Render every line of the data exactly as written, and leave out the pictures.

Data under study ->
□ □ □ □ □

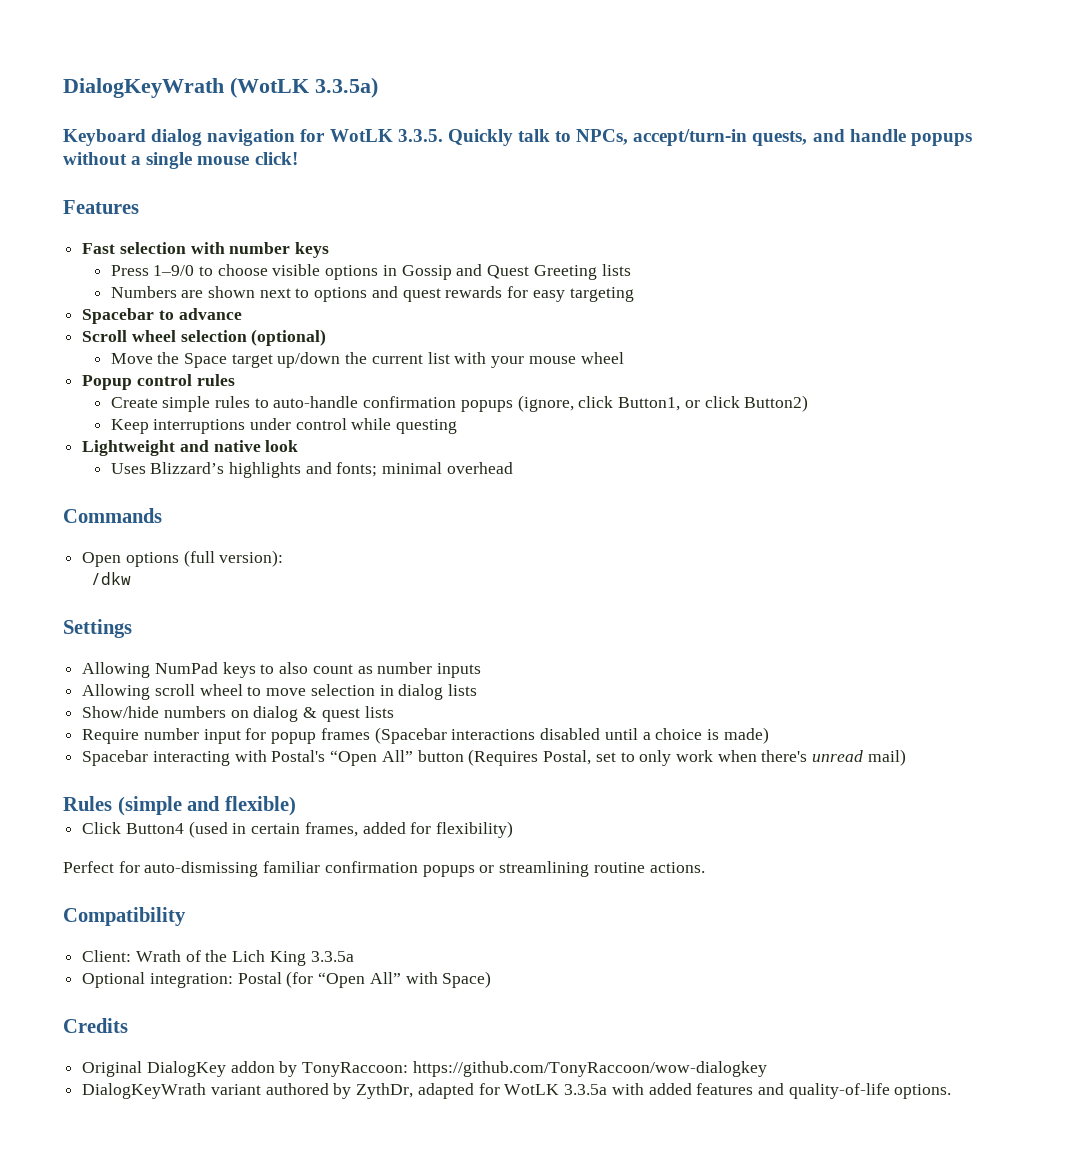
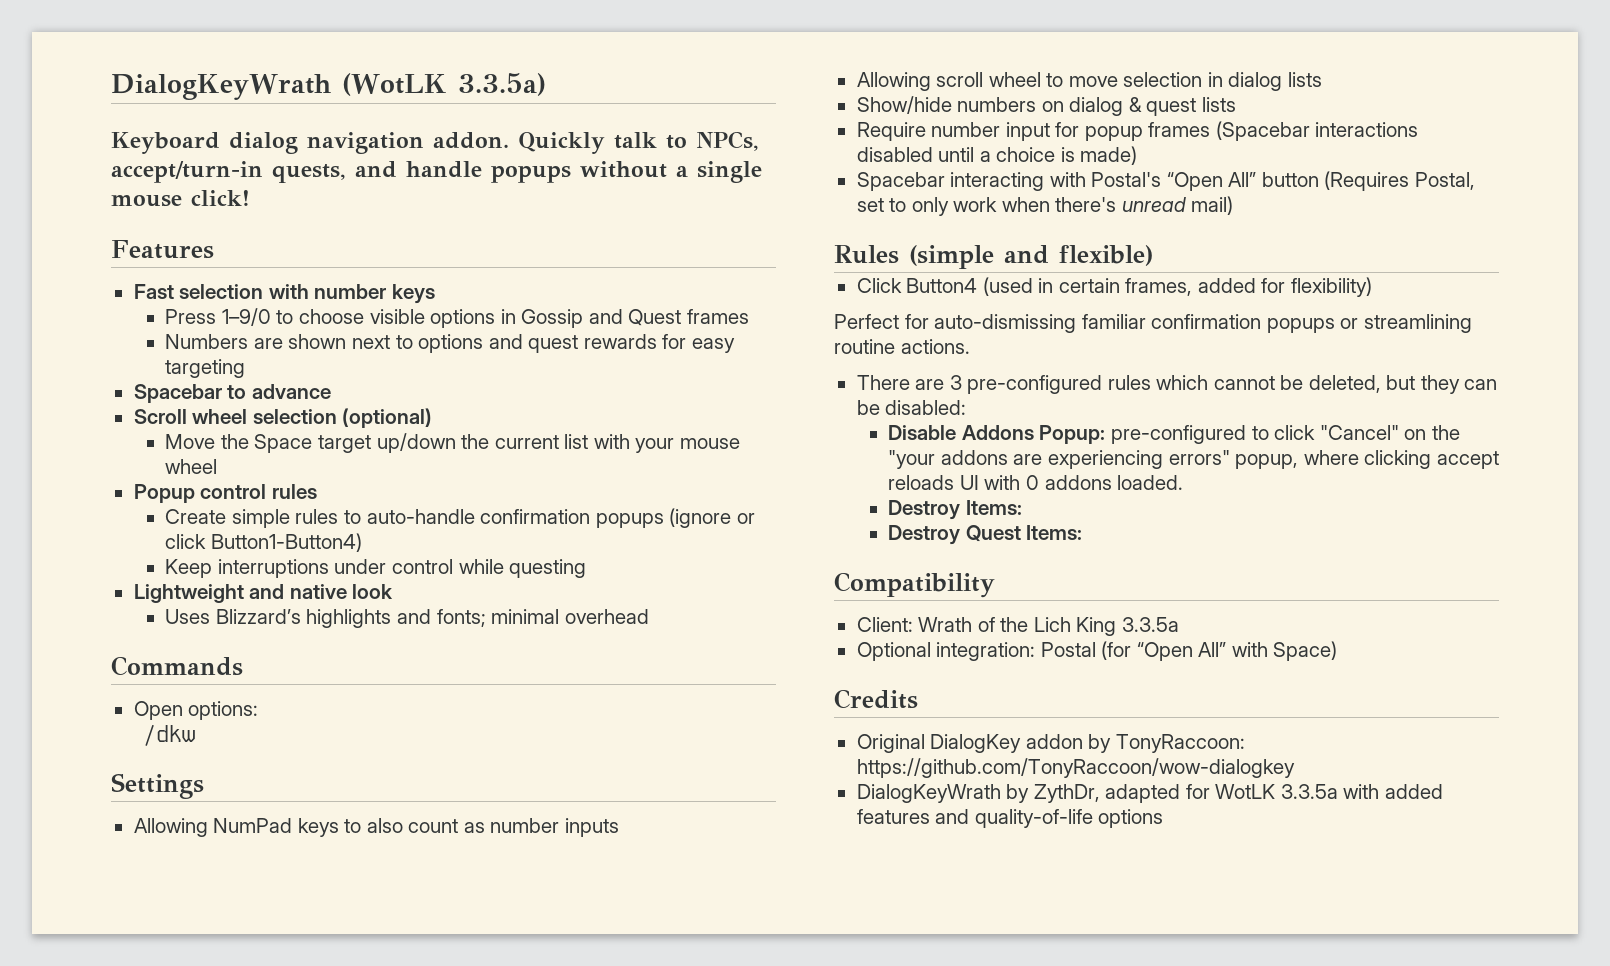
- Keyboard dialog navigation for WotLK 3.3.5. Quickly talk to NPCs, accept/turn-in quests, and handle popups without a single mouse click!
+ Keyboard dialog navigation addon. Quickly talk to NPCs, accept/turn-in quests, and handle popups without a single mouse click!
- Press 1–9/0 to choose visible options in Gossip and Quest Greeting lists
+ Press 1–9/0 to choose visible options in Gossip and Quest frames
- Create simple rules to auto-handle confirmation popups (ignore, click Button1, or click Button2)
+ Create simple rules to auto-handle confirmation popups (ignore or click Button1-Button4)
- Open options (full version):
+ Open options:
+ There are 3 pre-configured rules which cannot be deleted, but they can be disabled:
+ Disable Addons Popup: pre-configured to click "Cancel" on the "your addons are experiencing errors" popup, where clicking accept reloads UI with 0 addons loaded.
+ Destroy Items:
+ Destroy Quest Items:
- DialogKeyWrath variant authored by ZythDr, adapted for WotLK 3.3.5a with added features and quality-of-life options.
+ DialogKeyWrath by ZythDr, adapted for WotLK 3.3.5a with added features and quality-of-life options

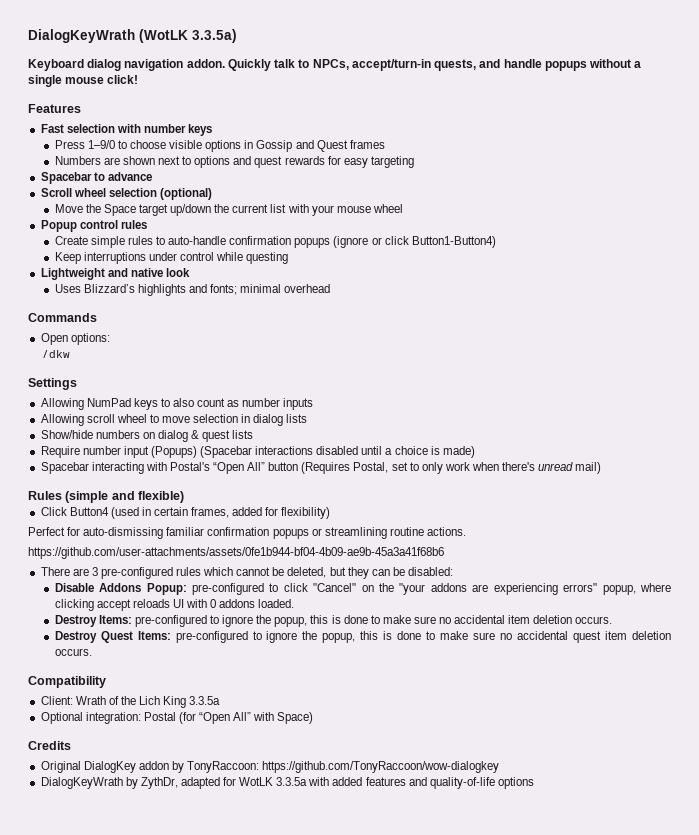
- Require number input for popup frames (Spacebar interactions disabled until a choice is made)
+ Require number input (Popups) (Spacebar interactions disabled until a choice is made)
+ https://github.com/user-attachments/assets/0fe1b944-bf04-4b09-ae9b-45a3a41f68b6
- Destroy Items:
- Destroy Quest Items:
+ Destroy Items: pre-configured to ignore the popup, this is done to make sure no accidental item deletion occurs.
+ Destroy Quest Items: pre-configured to ignore the popup, this is done to make sure no accidental quest item deletion occurs.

□ □ □ □ □

Answer space ->
- Keyboard dialog navigation for WotLK 3.3.5. Quickly talk to NPCs, accept/turn-in quests, and handle popups without a single mouse click!
+ Keyboard dialog navigation addon. Quickly talk to NPCs, accept/turn-in quests, and handle popups without a single mouse click!
- Press 1–9/0 to choose visible options in Gossip and Quest Greeting lists
+ Press 1–9/0 to choose visible options in Gossip and Quest frames
- Create simple rules to auto-handle confirmation popups (ignore, click Button1, or click Button2)
+ Create simple rules to auto-handle confirmation popups (ignore or click Button1-Button4)
- Open options (full version):
+ Open options:
+ There are 3 pre-configured rules which cannot be deleted, but they can be disabled:
+ Disable Addons Popup: pre-configured to click "Cancel" on the "your addons are experiencing errors" popup, where clicking accept reloads UI with 0 addons loaded.
+ Destroy Items:
+ Destroy Quest Items:
- DialogKeyWrath variant authored by ZythDr, adapted for WotLK 3.3.5a with added features and quality-of-life options.
+ DialogKeyWrath by ZythDr, adapted for WotLK 3.3.5a with added features and quality-of-life options

- Require number input for popup frames (Spacebar interactions disabled until a choice is made)
+ Require number input (Popups) (Spacebar interactions disabled until a choice is made)
+ https://github.com/user-attachments/assets/0fe1b944-bf04-4b09-ae9b-45a3a41f68b6
- Destroy Items:
- Destroy Quest Items:
+ Destroy Items: pre-configured to ignore the popup, this is done to make sure no accidental item deletion occurs.
+ Destroy Quest Items: pre-configured to ignore the popup, this is done to make sure no accidental quest item deletion occurs.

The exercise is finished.